The change doesn't seem radical. But over time, the chief actuary of the Social Security Administration estimates, this one change would close the entire Social Security shortfall within 75 years. Make this one change and there is no Social Security crisis. (If you want to read all the details about how Social Security benefits are calculated and how indexing works now and would work under these proposals, follow this link to "How benefits are calculated.")

Pay later. Look at the size of bill to younger workers and children yet unborn that this one very-hard-to-understand change creates. The chief actuary of Social Security estimates that, under these rules, a worker born in 1977 who retires at 65 in 2042 would get 26% less than under the current rules. Instead of replacing 42% of average earnings, as Social Security does now, or the 36% as current benefit reductions phase in, this worker would see just 27% of his earnings replaced. For the worker retiring in 2075 -- a worker not yet born -- the benefits are 46% lower than under the current system: Social Security would replace just 20% of earnings.

Bad policy and bad karma
How did we get to this proposal?
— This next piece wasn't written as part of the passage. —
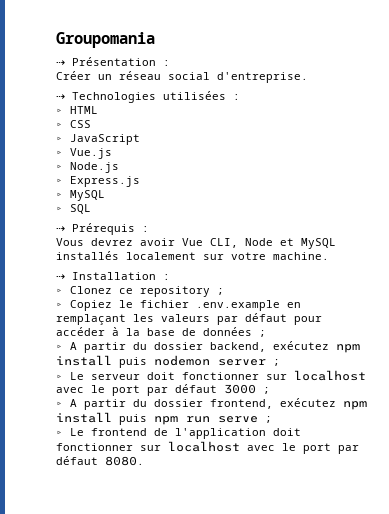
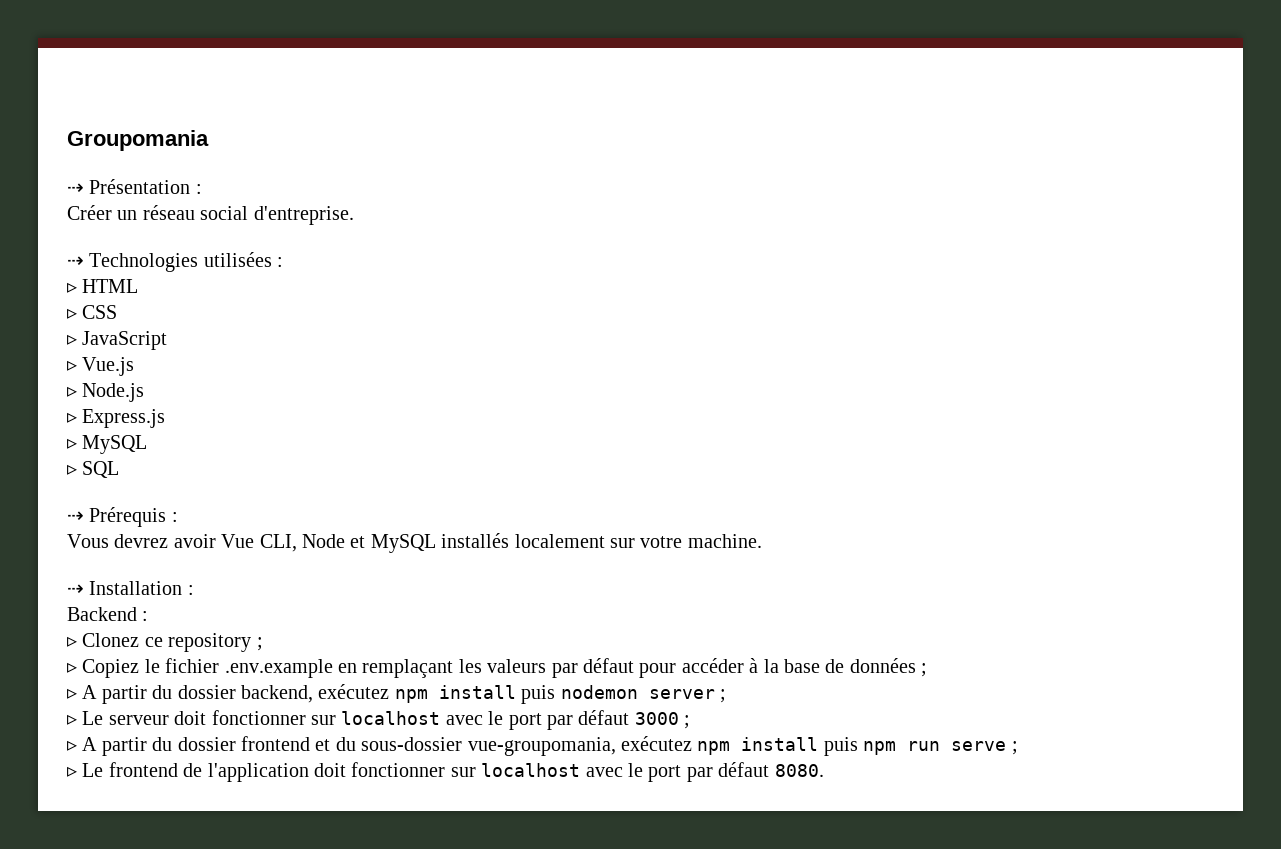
(170, 277) none -> [67,607,149,621] // Backend :
[210,399,273,409] frontend, -> [241,736,616,756] frontend et du sous-dossier vue-groupomania,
The Social Security Commission put them on the table in 2001 after it was charged by President Bush to "fix" the system but told that it could not consider any alternative that would increase revenue from the Social Security payroll tax, that it couldn't consider rolling back the 2001 tax cut to fund Social Security from general tax revenue, and that it couldn't dedicate some other tax, such as part of the estate tax, to Social Security. In other words, the only solution it could look at was to cut benefits. At the same time, it was to consider a proposal for private accounts that would increase the size of the Social Security gap and lead to larger benefit cuts.

I think trading this kind of certain reduction in the Social Security safety net -- it's insurance, not an investment account, which is precisely what makes it worth keeping --for the uncertain benefits of private investment accounts is a bad deal that I'd reject for myself.

But beyond that, there's something that sticks in my craw about maintaining my benefits at the cost of cutting those of young workers, of children not yet in the workforce, and of workers not yet born.

Would you feel good about explaining Spend Now, Pay Later to your kids? I know I wouldn't."